The Ames twins hugged each other, as Mrs. Ames and Midge came running. There was a profusion of hello’s and how-are-you’s and how-long-can-you-stay?
“Just a thirty-six-hour leave,” Charlie told them. “I didn’t want to waste a minute of it trying to phone you long distance that I was coming. I figured you’d let me in when I got here. How are you, Nurse? I beg your pardon—Lieutenant!”
“Whoa—I’m not safely in yet!” Cherry laughed.
“He—he just sort of dropped out of the sky!” Midge babbled. “Well, he always was crazy about planes!”
Mrs. Ames was talking excitedly into the phone. “Will? Will, Charlie’s here!… Yes, just this moment… Not five minutes! Come on home right now!”
“When will you know if you’re accepted?” Charlie asked Cherry.
“For heaven’s sake, Cherry,” Mrs. Ames protested, rushing up, “give the boy a chance to catch his breath!” Cherry shrugge
d helplessly, while Mrs. Ames asked him, “Are you hungry, dear? We’ll have dinner right away! Do you want some clean laundry? Have you been all right?”
“Parents!” Charlie grinned sympathetically to Cherry.
That evening was given over to a joyous reunion. Cherry was too busy and too happy to worry over her new-found discovery—that being an Army nurse might involve more than a smart uniform and handsome soldiers and sailing away to exotic lands. Only when she went upstairs to pack, for she was leaving for Spencer Hospital the following morning, did she do some hard, realistic thinking.
Physical stamina, that was the first thing she or any nurse would need, and lots of it. Cherry decided she had that. Skilled nursing—thanks to her carefully chosen, really first-rate nursing school—was thoroughly trained into her. “I could nurse in my sleep,” Cherry thought honestly. Courage. Character. We-ell, who could know that in advance? Cherry was inclined to plunge headlong into adventure and let courage take care of itself. It usually did. Maybe what she needed was less impulsiveness. What else? She would have to learn to strike just the right note with her soldier patients, not too familiar, and still with the warmth and understanding that was a big part of nursing. Military discipline? Cherry’s heart hit bottom. Still, she was a nurse, and she was accustomed to hospital discipline. So far, so good.
But there was something else that worried her, some nameless self-doubt. Cherry sought to put it into words, as her hands folded garments and laid them in her new suitcase. But she could not name the worry that troubled her. All she knew was that she was thrilled and eager and scared.
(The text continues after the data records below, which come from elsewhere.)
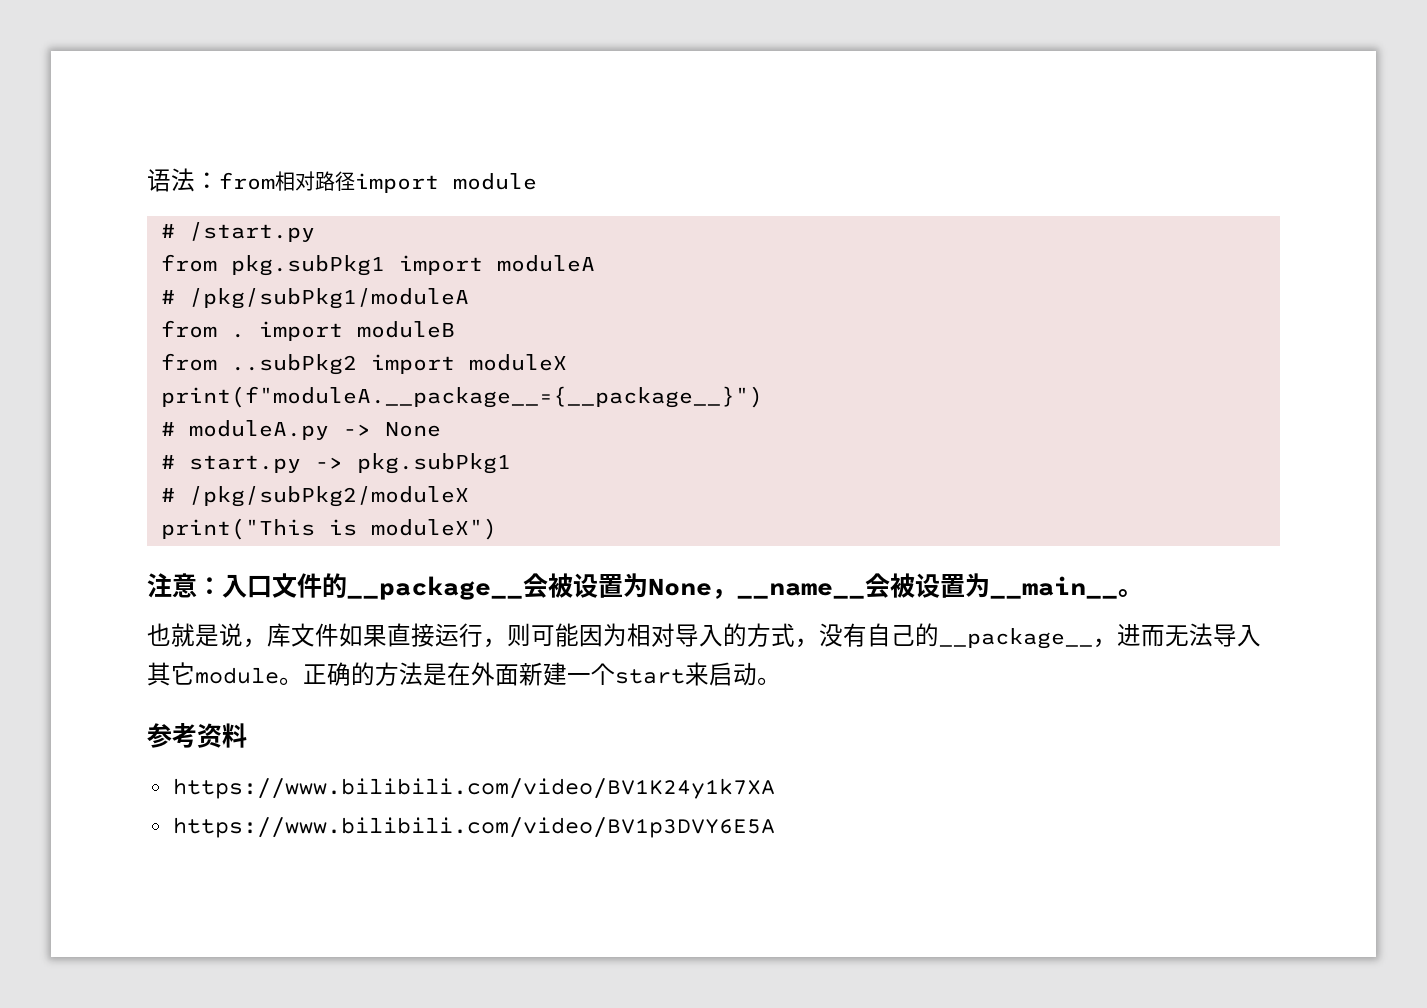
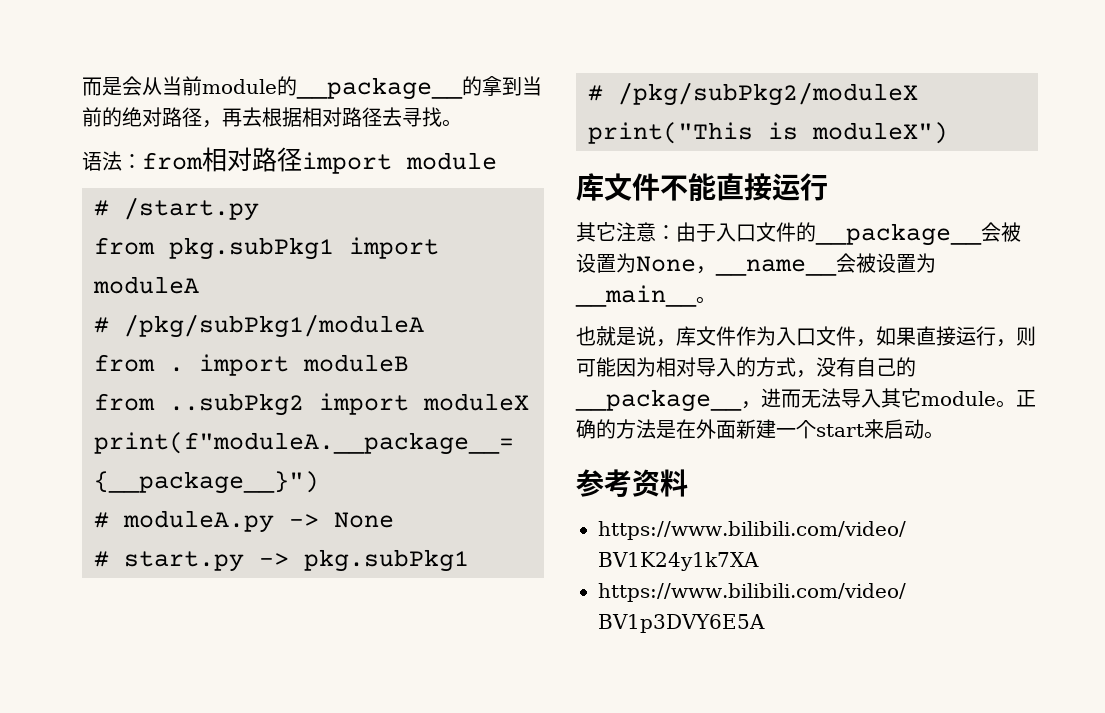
+ 而是会从当前module的__package__的拿到当前的绝对路径，再去根据相对路径去寻找。
- 注意：入口文件的__package__会被设置为None，__name__会被设置为__main__。
+ 库文件不能直接运行
+ 其它注意：由于入口文件的__package__会被设置为None，__name__会被设置为__main__。
- 也就是说，库文件如果直接运行，则可能因为相对导入的方式，没有自己的__package__，进而无法导入其它module。
+ 也就是说，库文件作为入口文件，如果直接运行，则可能因为相对导入的方式，没有自己的__package__，进而无法导入其它module。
Next morning, all those thoughts were pushed aside in the bittersweet hours before leaving home. Cherry was fairly tingling to be on her way, but good-bys were never easy. She wandered about the house, memorizing the pleasant comfortable rooms—the living room with its big fireplace and blue sofa and her grandmother’s fragrant flower-petal jar, the dining room where a sunny bay window looked out on her mother’s cherished flower garden. What parties they had had in these two big rooms! Every year, all the way through grammar school and high school, the Ames twins had invited all the neighborhood young people in to celebrate their joint birthday on the day before Christmas. Forty or fifty of them playing games and stuffing on birthday cake!